Aside from British Broadcasting Corp. and the monarchy, there's probably no other institution as much a part of British daily life as Marks & Spencer. The $13.7 billion retailer sells one out of four men's suits bought in the country. Former Prime Minister Margaret Thatcher buys her underclothes there, along with 40% of British women. Chances are nearly everyone on a British street is wearing something from Marks & Sparks, as it is affectionately nicknamed.
But venerable M&S is coming under fire. On Nov. 3, the retailer stunned investors by announcing a 23% drop in midyear profits. The bad news sent its stock skidding to a three-year low, prompted analysts to slash their full-year earnings estimates, and rocked London's stock market. The earnings slump also casts doubt on M&S's quest to become a global retailer and raises questions about the future of chief executive Sir Richard Greenbury.
SLOW UPTAKE. M&S is suffering from bad timing. It has been hit with poor sales in Britain, North America, Continental Europe, and Asia just as it embarks on the most ambitious expansion push in its 114-year history--adding 3 million square feet of new selling space to its 683 existing stores and opening new sites. The sales slump partly reflects mistakes in merchandising, inventory control, and pricing. But analysts say M&S was slower to react to a tough environment than many rivals. And flagging economic growth worldwide means things will get even tougher for M&S.
Greenbury passionately defends M&S's performance. He blames a downturn in consumer confidence and a strong pound for most of its woes. But investors and analysts don't buy it. "The majority of M&S's problems have to do with M&S, not with the retail environment," insists Nathan Cockrell, an analyst at BT Alex Brown Inc. in London. M&S shares have underperformed those of other British retailers by 25% over the past year, and its market share has been slipping.
The biggest hit to profits came from M&S's core business: its 289 stores in Britain, where operating profits plunged 24%, to $454 million, for the six months ended on Sept. 26. Although the rainy summer hurt clothing sales at many retailers, M&S exacerbated its problems by rolling out a range of dull clothing that didn't tempt buyers. Worse, when it realized it was likely to be stuck with too much stock, it wasn't able to cut back quickly enough on inventory coming from its suppliers, analysts say. Marks has slashed prices on $1 billion in goods in an "Autumn Values" campaign, the biggest off-season sale in its history.

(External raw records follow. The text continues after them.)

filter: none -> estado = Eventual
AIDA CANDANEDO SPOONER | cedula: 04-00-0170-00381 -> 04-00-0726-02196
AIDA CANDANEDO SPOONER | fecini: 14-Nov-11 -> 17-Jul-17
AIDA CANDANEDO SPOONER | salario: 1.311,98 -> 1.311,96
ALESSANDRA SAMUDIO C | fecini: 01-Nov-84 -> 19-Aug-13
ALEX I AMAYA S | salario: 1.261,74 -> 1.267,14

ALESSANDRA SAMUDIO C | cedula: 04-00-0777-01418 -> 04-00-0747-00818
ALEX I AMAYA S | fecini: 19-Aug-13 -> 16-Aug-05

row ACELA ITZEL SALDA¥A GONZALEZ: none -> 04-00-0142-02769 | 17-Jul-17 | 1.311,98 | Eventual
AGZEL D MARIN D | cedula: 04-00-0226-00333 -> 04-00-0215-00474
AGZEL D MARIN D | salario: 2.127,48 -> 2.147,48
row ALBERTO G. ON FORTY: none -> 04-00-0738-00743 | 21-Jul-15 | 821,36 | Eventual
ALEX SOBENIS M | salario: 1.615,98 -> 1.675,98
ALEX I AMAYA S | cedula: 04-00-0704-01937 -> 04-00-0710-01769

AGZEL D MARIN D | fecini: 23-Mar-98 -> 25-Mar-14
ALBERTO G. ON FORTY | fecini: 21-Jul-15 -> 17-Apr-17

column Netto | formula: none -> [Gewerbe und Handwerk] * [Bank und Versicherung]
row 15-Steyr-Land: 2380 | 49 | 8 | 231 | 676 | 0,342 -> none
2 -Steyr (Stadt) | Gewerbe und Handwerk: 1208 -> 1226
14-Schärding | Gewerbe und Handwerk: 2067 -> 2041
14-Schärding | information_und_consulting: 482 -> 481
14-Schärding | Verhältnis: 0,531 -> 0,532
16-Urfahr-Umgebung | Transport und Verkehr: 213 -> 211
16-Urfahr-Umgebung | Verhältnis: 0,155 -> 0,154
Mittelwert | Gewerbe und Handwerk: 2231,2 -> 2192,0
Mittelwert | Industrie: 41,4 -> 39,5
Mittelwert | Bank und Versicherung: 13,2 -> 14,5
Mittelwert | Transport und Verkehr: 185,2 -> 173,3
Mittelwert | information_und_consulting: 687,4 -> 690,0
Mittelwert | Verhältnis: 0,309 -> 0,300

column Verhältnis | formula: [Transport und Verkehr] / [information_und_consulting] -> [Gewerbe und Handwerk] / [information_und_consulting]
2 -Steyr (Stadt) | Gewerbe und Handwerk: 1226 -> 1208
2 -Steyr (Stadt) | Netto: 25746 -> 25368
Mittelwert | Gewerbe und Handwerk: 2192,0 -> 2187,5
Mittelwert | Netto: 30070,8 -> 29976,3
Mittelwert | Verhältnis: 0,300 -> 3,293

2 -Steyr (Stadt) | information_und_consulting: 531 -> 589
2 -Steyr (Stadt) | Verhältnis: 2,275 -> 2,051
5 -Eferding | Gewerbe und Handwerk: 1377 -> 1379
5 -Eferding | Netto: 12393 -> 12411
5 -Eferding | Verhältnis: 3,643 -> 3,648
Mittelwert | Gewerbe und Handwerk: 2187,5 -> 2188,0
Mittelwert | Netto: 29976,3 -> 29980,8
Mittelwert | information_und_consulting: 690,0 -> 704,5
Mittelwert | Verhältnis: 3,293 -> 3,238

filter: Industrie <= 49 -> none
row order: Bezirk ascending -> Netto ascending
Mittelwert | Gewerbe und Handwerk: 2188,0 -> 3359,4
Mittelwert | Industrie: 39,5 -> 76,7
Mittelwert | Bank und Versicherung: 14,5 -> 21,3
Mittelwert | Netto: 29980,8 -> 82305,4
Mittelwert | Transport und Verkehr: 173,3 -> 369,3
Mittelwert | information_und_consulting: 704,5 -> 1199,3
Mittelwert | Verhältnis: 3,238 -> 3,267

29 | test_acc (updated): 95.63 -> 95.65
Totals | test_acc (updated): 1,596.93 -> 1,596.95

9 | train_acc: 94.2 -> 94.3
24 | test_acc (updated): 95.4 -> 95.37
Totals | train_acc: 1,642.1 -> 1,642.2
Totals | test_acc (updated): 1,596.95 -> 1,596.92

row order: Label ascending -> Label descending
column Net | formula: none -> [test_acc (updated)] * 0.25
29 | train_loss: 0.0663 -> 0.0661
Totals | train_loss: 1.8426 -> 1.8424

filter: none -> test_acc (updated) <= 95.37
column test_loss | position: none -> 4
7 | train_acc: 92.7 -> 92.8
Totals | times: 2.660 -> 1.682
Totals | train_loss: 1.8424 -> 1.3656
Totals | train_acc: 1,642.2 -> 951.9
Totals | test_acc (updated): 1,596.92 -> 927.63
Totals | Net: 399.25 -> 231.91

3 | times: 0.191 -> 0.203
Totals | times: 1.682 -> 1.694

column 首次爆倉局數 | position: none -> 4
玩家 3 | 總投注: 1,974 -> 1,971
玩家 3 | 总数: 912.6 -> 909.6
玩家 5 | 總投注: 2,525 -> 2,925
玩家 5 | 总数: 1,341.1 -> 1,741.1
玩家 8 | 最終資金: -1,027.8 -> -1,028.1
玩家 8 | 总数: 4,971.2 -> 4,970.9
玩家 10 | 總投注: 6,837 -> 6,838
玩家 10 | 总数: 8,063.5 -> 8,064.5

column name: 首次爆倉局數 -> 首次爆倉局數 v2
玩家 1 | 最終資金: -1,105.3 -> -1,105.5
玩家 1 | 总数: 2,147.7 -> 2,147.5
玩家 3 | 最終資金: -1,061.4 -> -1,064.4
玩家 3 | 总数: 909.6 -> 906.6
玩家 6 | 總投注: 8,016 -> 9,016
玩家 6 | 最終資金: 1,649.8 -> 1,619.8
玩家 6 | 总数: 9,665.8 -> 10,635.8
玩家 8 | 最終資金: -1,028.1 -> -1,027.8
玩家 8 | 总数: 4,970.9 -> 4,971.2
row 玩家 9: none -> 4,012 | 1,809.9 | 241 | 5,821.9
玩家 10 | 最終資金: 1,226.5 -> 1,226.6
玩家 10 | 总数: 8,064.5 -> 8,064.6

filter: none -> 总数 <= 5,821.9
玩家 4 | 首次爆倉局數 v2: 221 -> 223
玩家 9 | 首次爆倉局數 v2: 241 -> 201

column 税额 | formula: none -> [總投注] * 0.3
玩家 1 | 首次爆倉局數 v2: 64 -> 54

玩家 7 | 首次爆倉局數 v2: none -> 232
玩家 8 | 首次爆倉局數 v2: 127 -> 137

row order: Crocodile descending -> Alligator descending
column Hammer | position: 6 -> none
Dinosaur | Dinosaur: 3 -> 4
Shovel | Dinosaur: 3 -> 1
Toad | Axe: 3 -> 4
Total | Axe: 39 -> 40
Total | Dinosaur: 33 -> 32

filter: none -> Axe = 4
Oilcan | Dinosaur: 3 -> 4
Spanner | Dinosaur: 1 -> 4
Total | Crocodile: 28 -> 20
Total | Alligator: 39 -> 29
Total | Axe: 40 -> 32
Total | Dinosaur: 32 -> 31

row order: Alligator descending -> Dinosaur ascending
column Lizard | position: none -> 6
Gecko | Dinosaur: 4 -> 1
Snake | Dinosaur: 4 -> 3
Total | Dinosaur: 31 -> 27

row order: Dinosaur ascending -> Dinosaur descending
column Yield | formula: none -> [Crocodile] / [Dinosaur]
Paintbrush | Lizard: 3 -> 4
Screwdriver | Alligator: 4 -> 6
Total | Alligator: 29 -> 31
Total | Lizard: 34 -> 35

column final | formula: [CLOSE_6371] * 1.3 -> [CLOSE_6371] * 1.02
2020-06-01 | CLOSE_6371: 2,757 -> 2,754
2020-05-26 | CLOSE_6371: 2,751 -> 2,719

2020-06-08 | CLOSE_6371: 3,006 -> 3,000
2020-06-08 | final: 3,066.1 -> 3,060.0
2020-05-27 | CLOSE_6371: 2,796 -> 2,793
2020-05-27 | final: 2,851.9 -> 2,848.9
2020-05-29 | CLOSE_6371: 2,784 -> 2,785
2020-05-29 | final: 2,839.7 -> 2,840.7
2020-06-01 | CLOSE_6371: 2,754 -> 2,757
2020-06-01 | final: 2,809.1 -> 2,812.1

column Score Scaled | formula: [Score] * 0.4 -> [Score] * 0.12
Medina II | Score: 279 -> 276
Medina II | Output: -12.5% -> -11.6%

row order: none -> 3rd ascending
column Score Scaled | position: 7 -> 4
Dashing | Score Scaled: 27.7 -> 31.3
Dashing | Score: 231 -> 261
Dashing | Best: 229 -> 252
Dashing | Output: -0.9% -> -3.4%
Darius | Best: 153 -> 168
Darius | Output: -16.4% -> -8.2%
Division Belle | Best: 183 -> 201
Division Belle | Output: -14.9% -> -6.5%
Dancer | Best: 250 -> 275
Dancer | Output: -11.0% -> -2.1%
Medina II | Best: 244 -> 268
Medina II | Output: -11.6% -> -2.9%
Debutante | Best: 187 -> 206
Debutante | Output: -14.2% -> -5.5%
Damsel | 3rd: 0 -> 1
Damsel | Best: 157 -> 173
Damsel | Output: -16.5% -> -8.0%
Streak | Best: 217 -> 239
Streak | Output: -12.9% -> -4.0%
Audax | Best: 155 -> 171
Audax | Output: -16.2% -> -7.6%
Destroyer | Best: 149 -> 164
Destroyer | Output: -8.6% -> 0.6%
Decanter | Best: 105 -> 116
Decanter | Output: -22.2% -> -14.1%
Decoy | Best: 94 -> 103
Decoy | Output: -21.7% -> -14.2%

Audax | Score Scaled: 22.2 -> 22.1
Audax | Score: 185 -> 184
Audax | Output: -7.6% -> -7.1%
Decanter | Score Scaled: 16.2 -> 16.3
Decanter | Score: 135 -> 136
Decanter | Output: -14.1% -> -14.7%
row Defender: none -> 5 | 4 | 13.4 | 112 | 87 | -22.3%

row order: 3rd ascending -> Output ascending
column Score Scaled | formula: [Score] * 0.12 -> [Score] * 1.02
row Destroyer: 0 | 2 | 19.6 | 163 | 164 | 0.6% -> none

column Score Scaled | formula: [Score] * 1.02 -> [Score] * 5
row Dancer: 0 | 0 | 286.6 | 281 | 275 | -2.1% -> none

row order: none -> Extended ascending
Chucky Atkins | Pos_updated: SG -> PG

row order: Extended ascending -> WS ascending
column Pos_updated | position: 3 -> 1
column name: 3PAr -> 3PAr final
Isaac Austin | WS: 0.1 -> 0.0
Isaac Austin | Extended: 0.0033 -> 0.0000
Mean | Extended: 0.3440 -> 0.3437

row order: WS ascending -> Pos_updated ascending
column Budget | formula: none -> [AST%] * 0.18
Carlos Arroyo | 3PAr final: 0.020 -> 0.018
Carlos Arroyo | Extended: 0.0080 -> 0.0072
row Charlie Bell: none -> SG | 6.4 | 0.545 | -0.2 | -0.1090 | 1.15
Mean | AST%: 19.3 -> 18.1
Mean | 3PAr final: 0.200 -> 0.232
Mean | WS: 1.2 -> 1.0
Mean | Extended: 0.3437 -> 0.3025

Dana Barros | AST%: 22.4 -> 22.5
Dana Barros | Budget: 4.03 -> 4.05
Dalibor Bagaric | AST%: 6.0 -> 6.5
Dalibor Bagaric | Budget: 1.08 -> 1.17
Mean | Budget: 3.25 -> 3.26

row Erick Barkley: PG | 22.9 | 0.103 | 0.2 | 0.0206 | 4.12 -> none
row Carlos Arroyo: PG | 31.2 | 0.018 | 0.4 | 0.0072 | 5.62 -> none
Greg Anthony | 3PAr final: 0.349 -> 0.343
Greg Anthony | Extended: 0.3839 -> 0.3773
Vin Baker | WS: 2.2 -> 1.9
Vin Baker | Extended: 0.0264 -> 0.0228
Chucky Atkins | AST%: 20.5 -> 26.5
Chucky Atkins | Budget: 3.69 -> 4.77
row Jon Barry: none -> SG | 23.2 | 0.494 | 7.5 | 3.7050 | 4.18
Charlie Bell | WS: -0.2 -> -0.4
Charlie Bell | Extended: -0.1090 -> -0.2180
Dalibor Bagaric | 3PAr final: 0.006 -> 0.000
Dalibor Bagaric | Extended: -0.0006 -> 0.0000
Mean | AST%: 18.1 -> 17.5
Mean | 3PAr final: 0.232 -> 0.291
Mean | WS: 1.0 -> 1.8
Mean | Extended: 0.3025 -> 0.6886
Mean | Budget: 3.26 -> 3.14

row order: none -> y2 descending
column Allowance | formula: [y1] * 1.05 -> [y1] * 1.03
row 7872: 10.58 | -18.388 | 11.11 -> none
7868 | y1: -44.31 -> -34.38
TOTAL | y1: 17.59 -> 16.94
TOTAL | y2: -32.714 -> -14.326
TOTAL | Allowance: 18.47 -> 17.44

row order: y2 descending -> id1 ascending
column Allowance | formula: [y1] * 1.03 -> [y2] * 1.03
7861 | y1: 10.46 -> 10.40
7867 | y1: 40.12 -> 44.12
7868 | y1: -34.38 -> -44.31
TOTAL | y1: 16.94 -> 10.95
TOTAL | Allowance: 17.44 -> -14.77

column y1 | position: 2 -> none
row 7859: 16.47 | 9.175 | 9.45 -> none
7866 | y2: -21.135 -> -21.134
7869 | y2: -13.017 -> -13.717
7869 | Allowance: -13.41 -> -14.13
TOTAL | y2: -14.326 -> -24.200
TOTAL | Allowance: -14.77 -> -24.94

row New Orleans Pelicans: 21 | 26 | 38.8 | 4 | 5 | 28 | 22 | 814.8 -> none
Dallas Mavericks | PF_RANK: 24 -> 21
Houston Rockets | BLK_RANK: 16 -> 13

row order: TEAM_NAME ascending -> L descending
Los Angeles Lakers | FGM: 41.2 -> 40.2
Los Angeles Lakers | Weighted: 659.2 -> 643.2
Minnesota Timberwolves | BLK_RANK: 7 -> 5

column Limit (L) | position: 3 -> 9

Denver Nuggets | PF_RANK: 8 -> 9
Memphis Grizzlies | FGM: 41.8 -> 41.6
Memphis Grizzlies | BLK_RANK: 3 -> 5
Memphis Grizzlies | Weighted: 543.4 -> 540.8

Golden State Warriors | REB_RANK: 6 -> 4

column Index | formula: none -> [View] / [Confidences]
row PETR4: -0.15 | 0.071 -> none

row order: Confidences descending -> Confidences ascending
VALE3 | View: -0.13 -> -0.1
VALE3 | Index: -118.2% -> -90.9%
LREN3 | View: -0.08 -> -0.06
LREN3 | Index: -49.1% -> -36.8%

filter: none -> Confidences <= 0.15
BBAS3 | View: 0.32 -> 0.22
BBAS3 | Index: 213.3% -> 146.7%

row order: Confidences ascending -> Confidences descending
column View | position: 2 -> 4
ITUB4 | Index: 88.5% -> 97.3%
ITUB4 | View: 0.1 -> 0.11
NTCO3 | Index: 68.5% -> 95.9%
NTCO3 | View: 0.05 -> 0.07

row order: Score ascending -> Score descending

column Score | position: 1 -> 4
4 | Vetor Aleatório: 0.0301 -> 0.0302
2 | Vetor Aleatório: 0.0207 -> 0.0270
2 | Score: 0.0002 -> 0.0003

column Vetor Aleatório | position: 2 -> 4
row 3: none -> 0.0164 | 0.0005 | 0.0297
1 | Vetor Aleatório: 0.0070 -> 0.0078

GROWTH HIT. Other British retailers are also running fall sales. But few of M&S's rivals are expanding as fast. Last year, the company paid $321 million in cash to buy 19 stores from Littlewoods, a rival department-store chain. Now, it has slashed its budget for adding nearly a quarter more retail space by 2000 from $3.7 billion to $3.2 billion.
Such problems at home could derail M&S's critical global initiative. With 85% of sales and 94% of profits coming from Britain, the company needs to diversify. "Overseas expansion is absolutely crucial to us long-term," says Greenbury. Yet to cut costs, M&S is slowing its aggressive expansion plans on the Continent. It had hoped to have 60 stores in Continental Europe by 2000. Now, it's aiming for 44. Likewise, the company is reviewing the growth plans of its North American stores, which include the revived Brooks Brothers chain and the upscale Kings Super Markets Inc., and slowing expansion in Asia.
Amid the missteps, scrutiny of Greenbury has intensified. The 62-year-old executive, who plans to retire in 2001, is under pressure from some institutional investors to name a successor and divide his roles as chairman and CEO. There's even talk of a boardroom power struggle in which Peter Salsbury, one of three joint managing directors who works for Greenbury, might unseat Deputy Chairman J. Keith Oates as heir apparent. If sales over the crucial holiday season don't show more sparkle, Greenbury's 10-year reign at M&S could end ignobly.